Supreme Court of Michigan
Jun 16, 1936
267 N.W. 841 (Mich. 1936)

Opinion

Submitted April 21, 1936. (Calendar No. 38,955.)

Decided June 16, 1936.

Appeal from Wayne; Merriam (DeWitt H.), J. Submitted April 21, 1936. (Calendar No. 38,955.) Decided June 16, 1936.

Bill by Herman D. Searney and others against Norman E. Clarke and others for specific performance of a contract, an accounting, appointment of a receiver and other relief. On petition of plaintiffs for discovery pursuant to Court Rule No. 40 (1933). Plaintiffs review denial of petition by appeal in the nature of mandamus and certiorari. Writ allowed.

George E. Brand, for plaintiffs.

Monaghan, Crowley, Clark Kellogg and Colby, Berns Costello, for defendants.


This is an appeal, in the nature of mandamus and certiorari, from an order of the circuit court of Wayne county, in chancery, denying plaintiffs' petition for discovery and production by defendants, of certain books, records, documents and papers.

Plaintiffs filed their bill of complaint in this cause, copious in extent, alleging, in substance, that they are practicing physicians, surgeons and dentists, respectively, in the city of Detroit, and that in 1932 and early in 1933, defendant Norman E. Clarke represented to plaintiffs that he had induced a private benefactor, who desired to establish a memorial, to make available the sum of $120,000 for the purpose of establishing a clinic as such memorial, and that if plaintiffs would become clinic members with him, the funds donated would be perpetually devoted to the purpose of the clinic and used to acquire a building site and to erect a building thereon and equip it for the purposes of the clinic.

The bill alleges that Clarke represented that the benefactor reserved no right of control over, nor of benefit from the memorial or clinic; that the clinic would be self-governing; that none of the capital investment in the building or clinic would have to be repaid; that none of the funds would inure to the benefit of anyone not a clinic member; that Clarke would receive no financial return except his share of fees paid by patients; that a corporation would be organized to hold title to the realty for the sole purposes of the clinic and thus assure its continued use for the clinic.

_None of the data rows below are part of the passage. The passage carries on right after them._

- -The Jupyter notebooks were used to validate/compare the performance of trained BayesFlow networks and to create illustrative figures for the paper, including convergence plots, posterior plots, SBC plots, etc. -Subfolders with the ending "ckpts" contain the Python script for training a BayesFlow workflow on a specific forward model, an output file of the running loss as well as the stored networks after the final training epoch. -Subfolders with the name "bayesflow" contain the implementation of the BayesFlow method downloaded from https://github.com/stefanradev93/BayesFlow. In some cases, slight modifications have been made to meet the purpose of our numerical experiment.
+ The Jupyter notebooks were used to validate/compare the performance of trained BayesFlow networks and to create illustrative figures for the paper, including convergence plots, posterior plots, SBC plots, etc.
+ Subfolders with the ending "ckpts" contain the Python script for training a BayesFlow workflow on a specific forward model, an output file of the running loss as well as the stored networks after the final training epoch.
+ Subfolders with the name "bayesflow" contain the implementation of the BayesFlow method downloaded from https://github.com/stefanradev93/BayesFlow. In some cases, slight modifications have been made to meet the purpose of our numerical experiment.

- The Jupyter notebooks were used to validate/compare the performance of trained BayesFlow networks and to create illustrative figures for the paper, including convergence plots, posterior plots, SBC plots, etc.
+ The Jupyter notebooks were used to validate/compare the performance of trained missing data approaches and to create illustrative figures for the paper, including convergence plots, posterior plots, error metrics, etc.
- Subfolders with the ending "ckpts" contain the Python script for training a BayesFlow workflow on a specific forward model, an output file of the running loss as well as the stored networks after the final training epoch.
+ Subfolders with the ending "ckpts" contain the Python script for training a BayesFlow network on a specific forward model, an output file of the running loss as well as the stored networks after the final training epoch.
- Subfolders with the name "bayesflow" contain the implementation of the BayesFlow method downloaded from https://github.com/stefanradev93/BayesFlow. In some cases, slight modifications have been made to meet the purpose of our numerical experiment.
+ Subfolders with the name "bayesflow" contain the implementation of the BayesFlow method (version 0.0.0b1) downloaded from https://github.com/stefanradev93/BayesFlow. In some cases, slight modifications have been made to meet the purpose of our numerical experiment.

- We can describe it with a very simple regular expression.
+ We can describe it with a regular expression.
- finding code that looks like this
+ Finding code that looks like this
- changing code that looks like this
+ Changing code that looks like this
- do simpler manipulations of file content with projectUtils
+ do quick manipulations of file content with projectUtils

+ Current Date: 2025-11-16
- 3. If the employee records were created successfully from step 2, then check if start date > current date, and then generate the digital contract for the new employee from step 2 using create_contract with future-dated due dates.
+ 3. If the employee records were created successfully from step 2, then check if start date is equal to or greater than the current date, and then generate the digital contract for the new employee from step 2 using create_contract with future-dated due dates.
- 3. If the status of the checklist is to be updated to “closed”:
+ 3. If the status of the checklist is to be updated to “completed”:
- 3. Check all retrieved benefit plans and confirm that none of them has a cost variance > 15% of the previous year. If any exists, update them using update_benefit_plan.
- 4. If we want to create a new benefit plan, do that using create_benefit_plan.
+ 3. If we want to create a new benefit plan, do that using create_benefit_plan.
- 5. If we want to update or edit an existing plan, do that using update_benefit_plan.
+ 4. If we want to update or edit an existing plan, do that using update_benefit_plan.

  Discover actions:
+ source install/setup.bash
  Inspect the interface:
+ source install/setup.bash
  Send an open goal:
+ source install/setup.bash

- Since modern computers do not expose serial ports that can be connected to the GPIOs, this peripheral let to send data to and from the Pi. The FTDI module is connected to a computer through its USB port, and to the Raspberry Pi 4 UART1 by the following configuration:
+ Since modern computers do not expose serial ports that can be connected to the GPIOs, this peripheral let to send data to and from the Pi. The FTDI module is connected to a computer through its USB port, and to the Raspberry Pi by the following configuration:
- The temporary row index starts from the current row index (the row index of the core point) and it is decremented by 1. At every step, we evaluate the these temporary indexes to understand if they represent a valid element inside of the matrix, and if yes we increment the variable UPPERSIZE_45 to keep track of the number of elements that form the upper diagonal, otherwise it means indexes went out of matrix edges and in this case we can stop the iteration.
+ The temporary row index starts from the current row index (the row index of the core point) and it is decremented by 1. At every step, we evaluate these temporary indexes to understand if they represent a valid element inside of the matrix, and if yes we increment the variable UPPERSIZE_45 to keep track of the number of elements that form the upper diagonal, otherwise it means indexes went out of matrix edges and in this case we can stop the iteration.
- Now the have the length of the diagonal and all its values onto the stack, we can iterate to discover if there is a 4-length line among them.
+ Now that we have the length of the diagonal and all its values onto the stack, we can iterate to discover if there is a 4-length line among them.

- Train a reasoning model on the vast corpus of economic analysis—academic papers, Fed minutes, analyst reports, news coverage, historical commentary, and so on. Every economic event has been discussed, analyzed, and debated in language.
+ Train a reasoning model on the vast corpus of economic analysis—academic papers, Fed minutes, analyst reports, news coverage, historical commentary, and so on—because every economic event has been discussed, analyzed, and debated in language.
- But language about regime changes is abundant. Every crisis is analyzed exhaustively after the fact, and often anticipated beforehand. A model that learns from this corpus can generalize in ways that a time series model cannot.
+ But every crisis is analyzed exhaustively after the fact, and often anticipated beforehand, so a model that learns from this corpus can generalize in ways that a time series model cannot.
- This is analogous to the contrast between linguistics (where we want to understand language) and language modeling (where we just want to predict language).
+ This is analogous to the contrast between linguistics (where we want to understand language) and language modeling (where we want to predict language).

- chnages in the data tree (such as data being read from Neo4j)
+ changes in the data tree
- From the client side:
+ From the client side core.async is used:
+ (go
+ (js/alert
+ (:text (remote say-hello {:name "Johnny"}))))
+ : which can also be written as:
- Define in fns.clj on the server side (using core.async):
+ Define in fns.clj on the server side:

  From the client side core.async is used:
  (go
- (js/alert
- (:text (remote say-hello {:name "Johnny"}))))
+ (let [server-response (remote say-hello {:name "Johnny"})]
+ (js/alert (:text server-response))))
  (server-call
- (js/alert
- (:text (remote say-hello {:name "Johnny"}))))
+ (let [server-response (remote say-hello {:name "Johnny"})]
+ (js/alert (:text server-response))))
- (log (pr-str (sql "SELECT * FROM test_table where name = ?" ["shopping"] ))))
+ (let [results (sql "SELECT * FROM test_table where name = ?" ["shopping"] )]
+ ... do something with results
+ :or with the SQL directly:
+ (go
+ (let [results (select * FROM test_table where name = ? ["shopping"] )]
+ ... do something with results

It alleges that the purpose of the clinic was to accomplish an organization for the group practice of medicine, surgery, and dentistry, so as to render centralized service thereof at a "gauged" cost, which would be attained by decreased overhead cost, pooling of equipment, and similar acts of business and professional efficiency.

It is alleged that in reliance upon the representations made by Clarke, the plaintiffs agreed with him that plaintiffs, and defendants Clarke and Norconk, would form the clinic; that they would give up their individual professional offices, and establish them, together with their equipment, in the clinic building, which was to be completely erected and equipped out of the $120,000, and which would be held and operated for the sole and perpetual use of the clinic; that the defendant Polyclinic Building Corporation, would perpetually hold the title to the clinic realty for the sole purpose of the clinic.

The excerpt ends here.